C.         Should the parties have equal shared parental responsibility for the children or should the mother have sole parental responsibility?

  1. The mother seeks an order that she have sole parental responsibility for X and Y, while the father wishes for the parents to share that responsibility.

  2. The Independent Children’s Lawyer seeks an order for equal shared parental responsibility for the children.

  3. Section 61DA(1) of the Act states that, when making a parenting order, the court must apply a presumption that it is in the best interests of the child for the child’s parents to have equal shared parental responsibility for the child.

  4. Section 61DA(2) states that the presumption does not apply if there are reasonable grounds to believe that a parent of the child, or a person who lives with a parent of the child, has engaged in abuse of the child or family violence.

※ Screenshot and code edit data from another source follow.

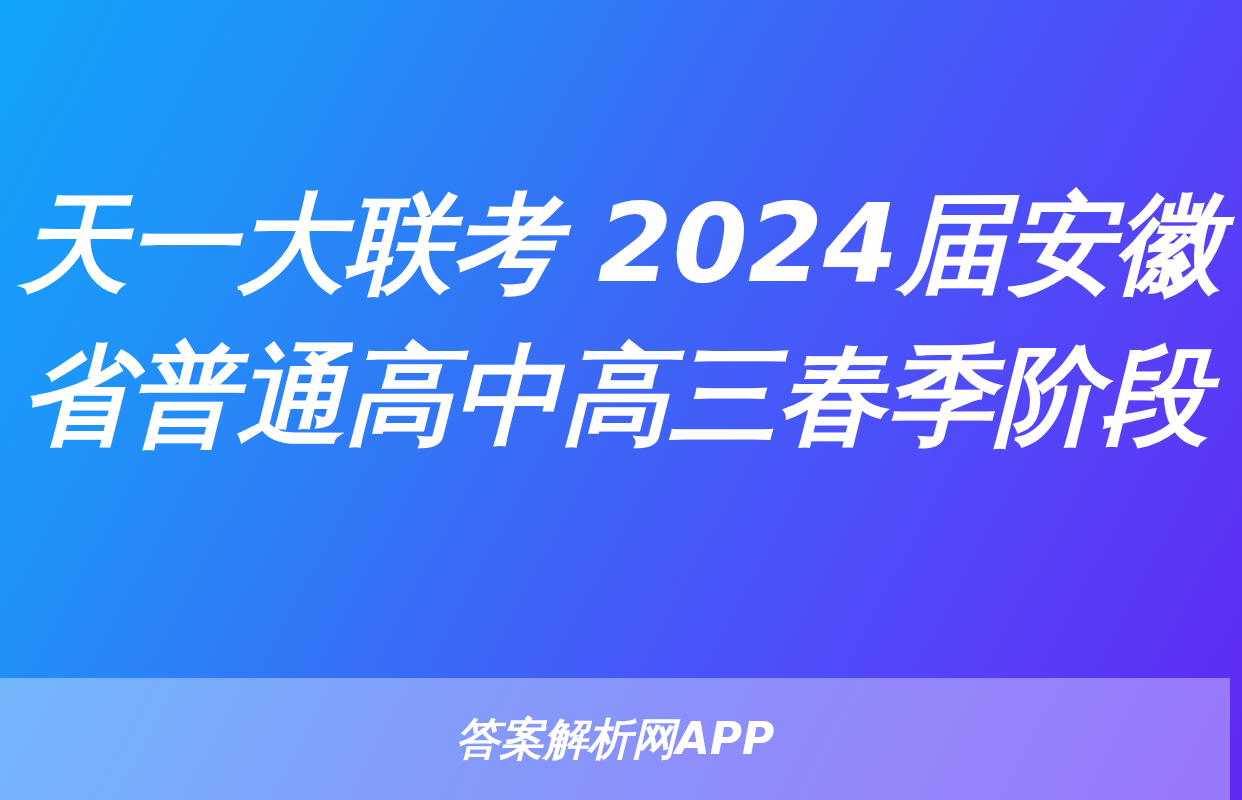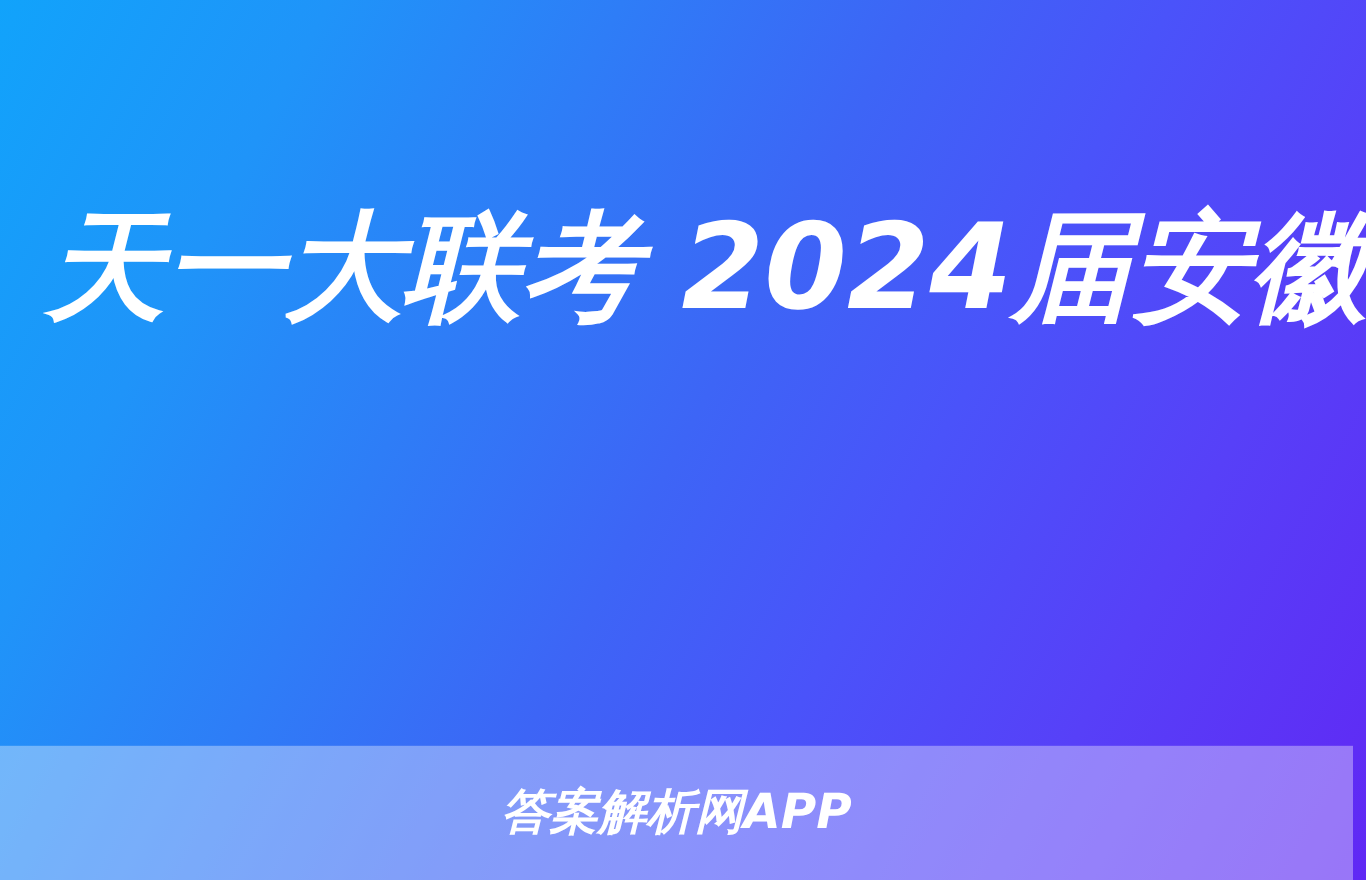--- a/index.html
+++ b/index.html
@@ -29,21 +29,21 @@
         #5740F8 80%,
         #6028F4 100%);
   }
 
   
   .title-block {
     position: absolute;
     left: 0;
     right: 12px;
     top: 168px;
-    padding: 0 42px;
+    padding: 0 20px;
     box-sizing: border-box;
     text-align: center;
   }
 
   .title-line {
     display: block;
     color: #ffffff;
     font-family: "DejaVu Sans", "Liberation Sans", sans-serif;
     font-size: 108px;
     font-weight: 700;
@@ -78,19 +78,20 @@
     white-space: nowrap;
   }
 </style>
 </head>
 <body>
 
 <div class="poster">
 
   <div class="title-block">
     <span class="title-line">天一大联考 2024届安徽</span>
+    <span class="title-line">省普通高中高三春季阶段</span>
   </div>
 
   <div class="footer-bar">
     <span class="footer-text">答案解析网APP</span>
   </div>
 
 </div>
 
 </body></html>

  5. Section 61DA(4) states that the presumption may be rebutted by evidence that satisfies the court that it would not be in the best interests of the child for the child’s parents to equally share parental responsibility for that child.

  6. In this case, not only does the Court have reasonable grounds to believe that a parent of the child has engaged in abuse of the child or family violence, but I have made positive findings in that regard.

  7. In those circumstances, the presumption does not apply.

  8. Nevertheless, it is open to the Court to make an order for shared parental responsibility if the Court believes that to be in the children’s best interests.

  9. In this case the parents live a long way apart. Their communication is far from optimal, although there is some evidence before the Court that they have been able to conduct civil conversations about the children’s needs on several occasions since separation.

  10. The mother has no trust in the father at all, and can see no time in the future when she might regain that trust.

  11. In those circumstances, I cannot find that it is appropriate for the parties to have equal shared parental responsibility for the children on all issues. As the children live with their mother, and she has their day to day care, I will make an order that she have sole parental responsibility for making decisions about the children’s lives.

  12. However, while she will have the ultimate say, I will make an order that she consult with the children’s father before making any major decisions such as where the children are to live, and what school or schools they are to attend.

Conclusion

  1. Cases involving unacceptable risk to children, especially in circumstances where the environment in which the events occurred which led to that risk no longer exists, are never easy.

  2. In this case, I have decided to give Mr Duffield every possible chance to show that the current unacceptable risk he poses to the children is capable of amelioration if not obliteration.

  3. He stated to Ms J during his interview for the first Family Report that he understood that he would need to “go through the process” and that he would need to be patient if he was to develop a “normal” relationship with his children.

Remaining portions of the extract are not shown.